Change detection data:
================
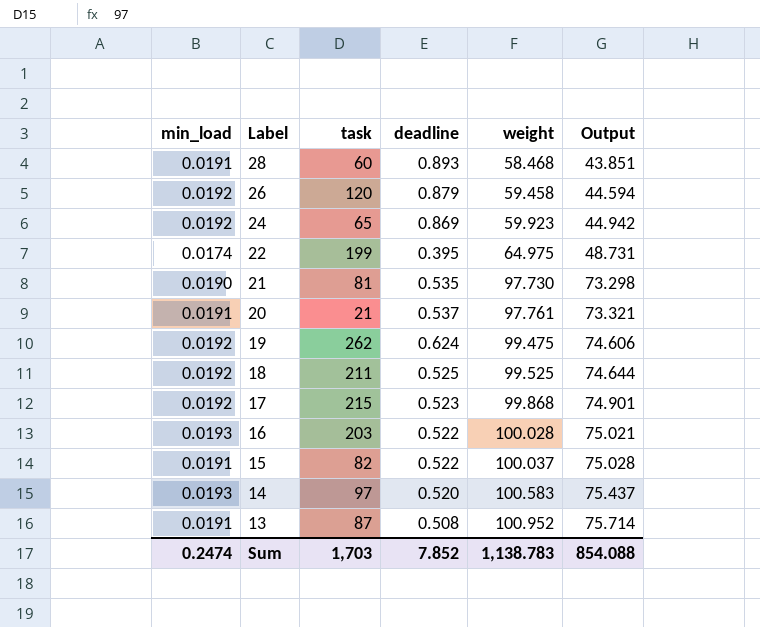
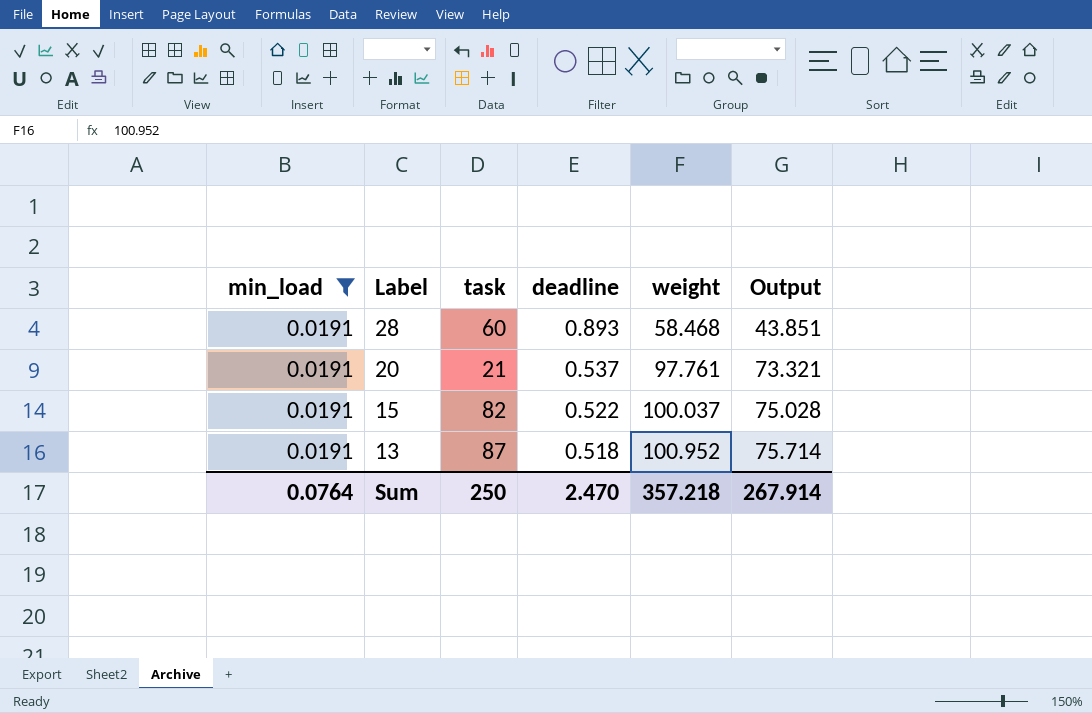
filter: none -> min_load = 0.0191
13 | deadline: 0.508 -> 0.518
Sum | min_load: 0.2474 -> 0.0764
Sum | task: 1,703 -> 250
Sum | deadline: 7.852 -> 2.470
Sum | weight: 1,138.783 -> 357.218
Sum | Output: 854.088 -> 267.914

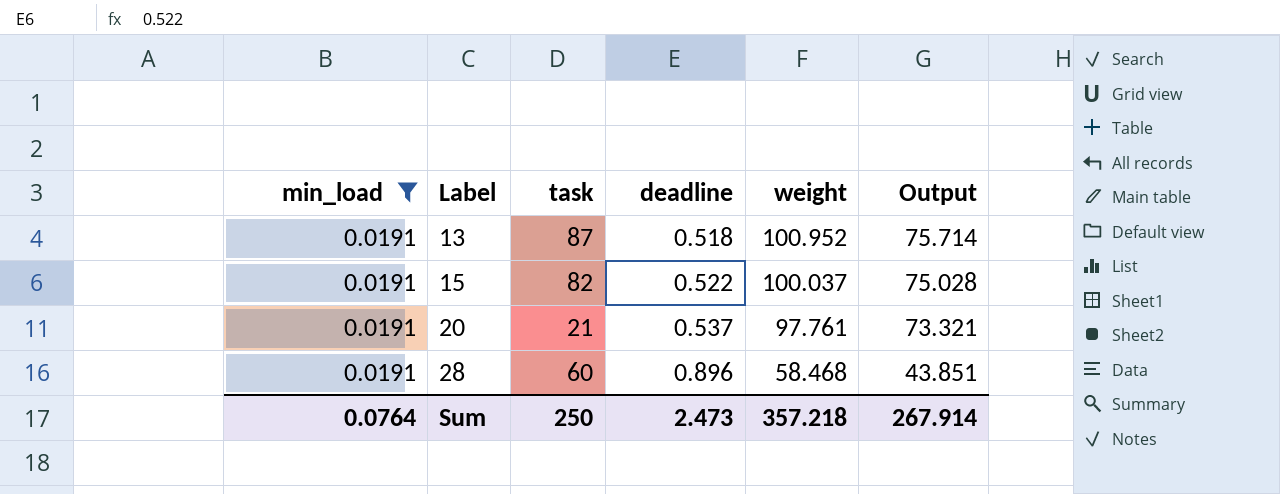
row order: Label descending -> Label ascending
28 | deadline: 0.893 -> 0.896
Sum | deadline: 2.470 -> 2.473

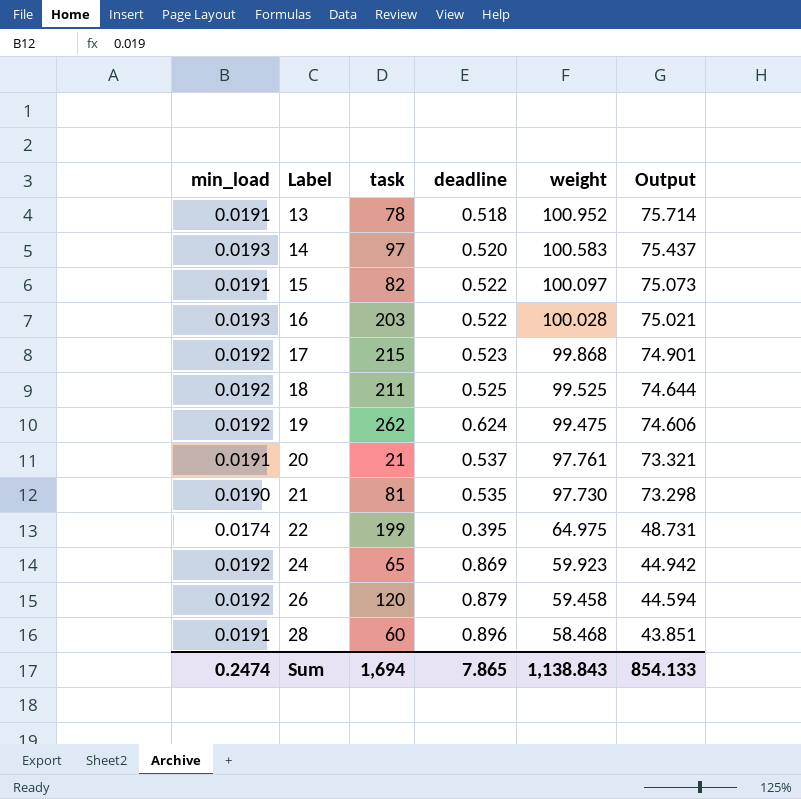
filter: min_load = 0.0191 -> none
13 | task: 87 -> 78
15 | weight: 100.037 -> 100.097
15 | Output: 75.028 -> 75.073
Sum | min_load: 0.0764 -> 0.2474
Sum | task: 250 -> 1,694
Sum | deadline: 2.473 -> 7.865
Sum | weight: 357.218 -> 1,138.843
Sum | Output: 267.914 -> 854.133

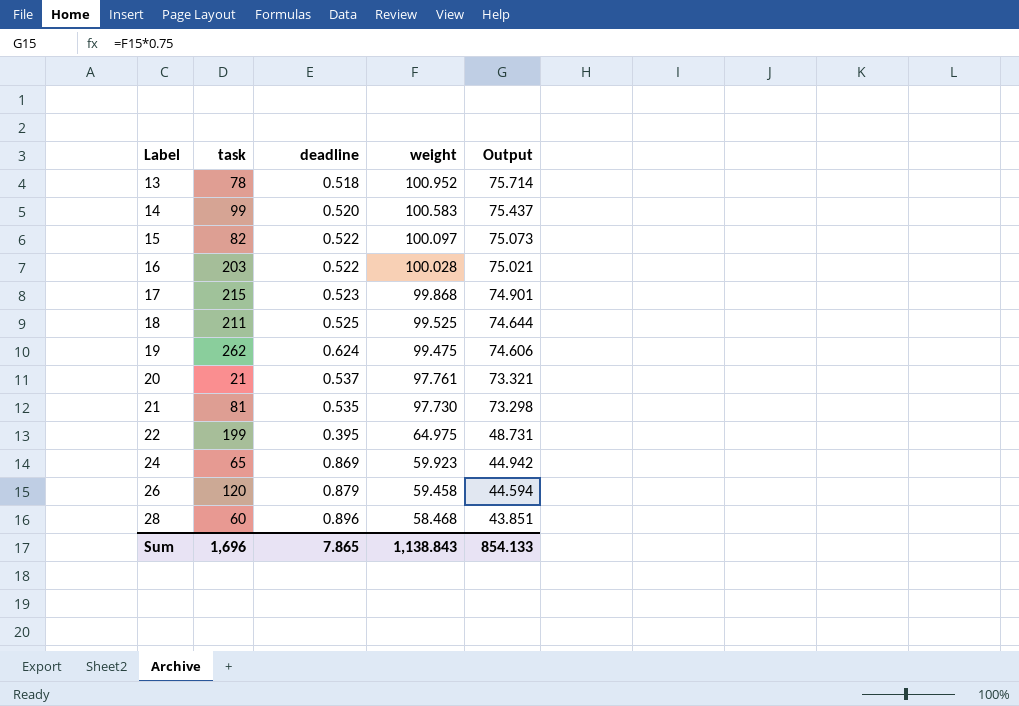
column min_load | position: 1 -> none
14 | task: 97 -> 99
Sum | task: 1,694 -> 1,696

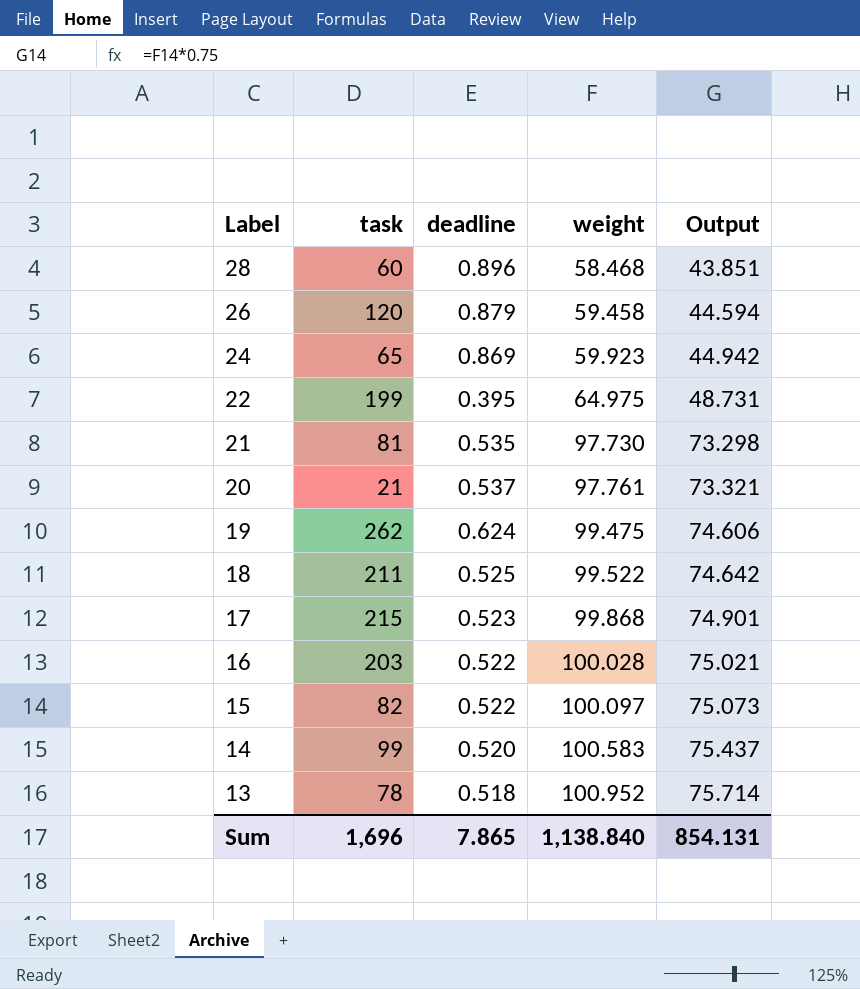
row order: Label ascending -> Label descending
18 | weight: 99.525 -> 99.522
18 | Output: 74.644 -> 74.642
Sum | weight: 1,138.843 -> 1,138.840
Sum | Output: 854.133 -> 854.131

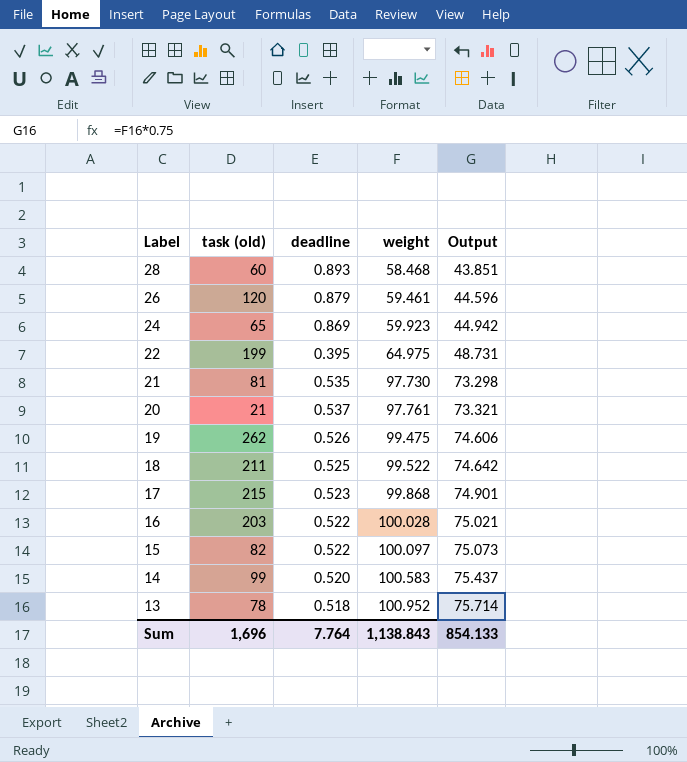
column name: task -> task (old)
28 | deadline: 0.896 -> 0.893
26 | weight: 59.458 -> 59.461
26 | Output: 44.594 -> 44.596
19 | deadline: 0.624 -> 0.526
Sum | deadline: 7.865 -> 7.764
Sum | weight: 1,138.840 -> 1,138.843
Sum | Output: 854.131 -> 854.133

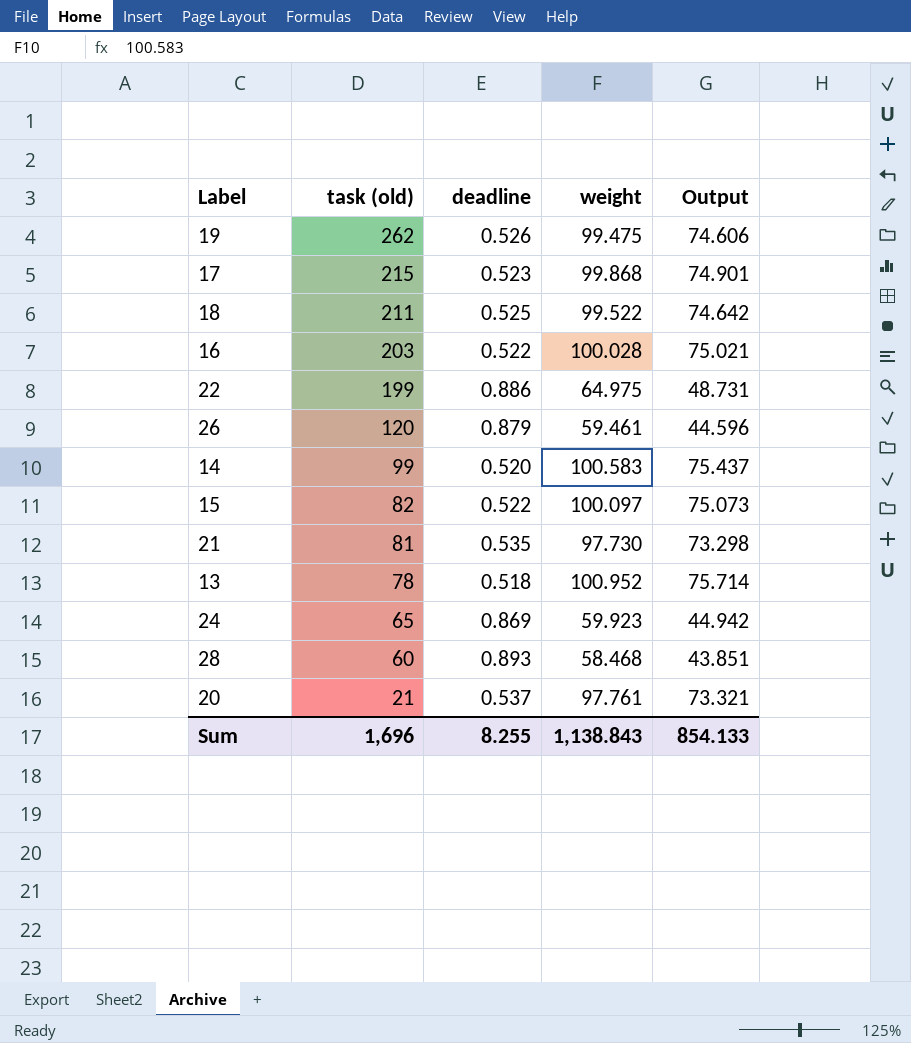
row order: Label descending -> task (old) descending
22 | deadline: 0.395 -> 0.886
Sum | deadline: 7.764 -> 8.255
================
Among the lines above, which contain the word "order"? Copy every one.

row order: Label descending -> Label ascending
row order: Label ascending -> Label descending
row order: Label descending -> task (old) descending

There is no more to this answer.